Intelligent Data Delivery Service

Deployed

The intelligent Data Delivery Service (iDDS) is a general service to orchestrate the workload management system and data management system and to transform and deliver needed data to consumers in order to improve the workflow between the workload management system and the data management system.

IDDS is an ongoing joint project within IRIS-HEP and US ATLAS in the DOMA and Analysis Systems area as well as within the HEP Software Foundation event delivery group.

R&D Significance and Impact

Data Carousel for LHC: iDDS enables fine-grained prompt processing to efficiently use disk storage. The data carousel has been in production for more than 2 years and is an essential to ATLAS’s strategy for minimizing disk buffer requirements for the HL-LHC.
iDDS hyperparameter optimization service is used for the new ML (GAN) based component in production fast simulation (AtlFast3), FastCaloGAN. The HPO service allows for effective HPC GPU utilization, clouds, and other distributed resources for ML.
iDDS DAG-based workflow service provides, with PanDA, the ability to manage the inter-dependencies of different jobs in a workflow. This service has been additionally adopted by the Vera Rubin observatory for its data processing needs.
Ongoing R&D - a growing number of analysis use cases that are demanding in their complexity and resource needs. The iDDS team is exploring the use of the system ffor active learning, toy MC generation, workflows with REANA.

Benefits

Experiment-agnostic service, already employed by ATLAS experiment and Vera Rubin Observatory. The sPHENIX experiment is exploring its potential uses.
Fine-grained data carousel workflow addressing the HL-LHC storage challenge to reduce storage usage.
Scable Machine Learning service to efficiently distribute ML hyperparameter optimization tasks and so on to distributed HPC/GPU resources.
Complex dynamic workflow management, such as DAG (Directed Acyclic Graphs), Loop workflow, Template workflow and Condition workflow, to automate complex production and analysis workflows.
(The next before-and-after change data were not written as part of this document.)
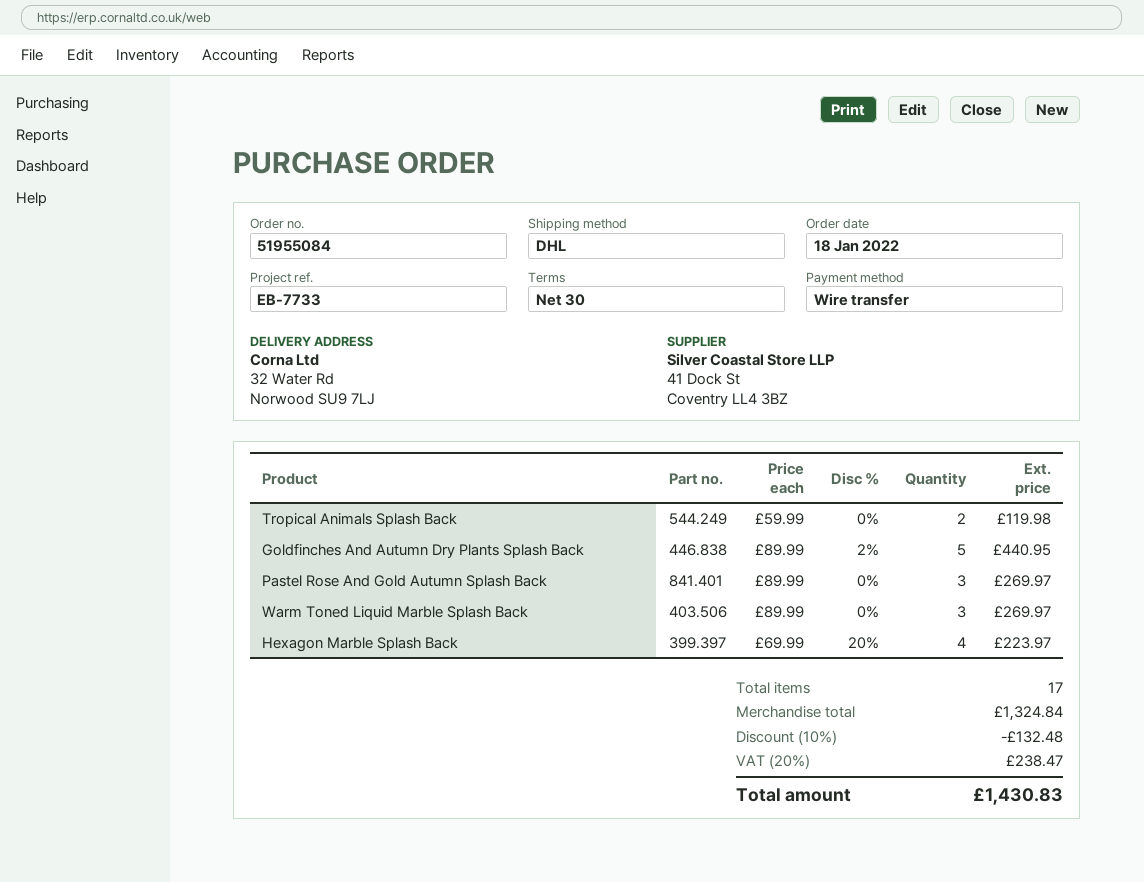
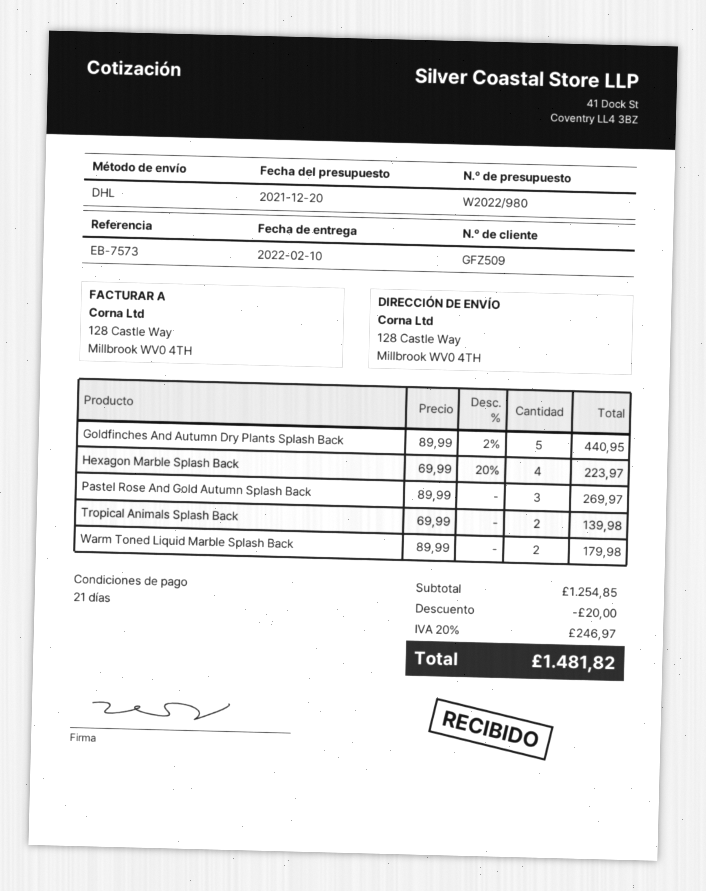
payment terms: 30 days -> 21 days
reference: EB-7733 -> EB-7573
ship to: 32 Water Rd, Norwood SU9 7LJ -> 128 Castle Way, Millbrook WV0 4TH
Tropical Animals Splash Back: 2 x 59.99 = 119.98 -> 2 x 69.99 = 139.98
Warm Toned Liquid Marble Splash Back: 3 x 89.99 = 269.97 -> 2 x 89.99 = 179.98
subtotal: 1324.84 -> 1254.85
discount: 132.48 -> 20.00
tax: 20% = 238.47 -> 20% = 246.97
total: 1430.83 -> 1481.82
It has been used in different experiments, such as ATLAS hyperparameter optimization, ATLAS Active Learning, ATLAS REANA production+analysis integration workflow, Rubin data processing and near-term sPHENIX processing.
Operating on traditional distributed High Throughput Computing capacity, commercial clouds, and HPCs.
Future developmen projects include fine-grained data transformation and delivery for remote analysis.

Use Cases

ATLAS Data Carousel: If HL-LHC is going to process exabytes of data, it needs data access systems that can deliver. The iDDS attempts to make the workflow system more aware of the data workflows and get data processed more effectively. The ATLAS “data carousel” is the initial use case for iDDS. It orchestrates the processing of data as soon as it comes out of archival systems instead of waiting for entire datasets to be staged. This minimizes the use of disk buffers – especially relevant for HL-LHC as the size of the disk buffer shrinks compared to the total dataset volumes.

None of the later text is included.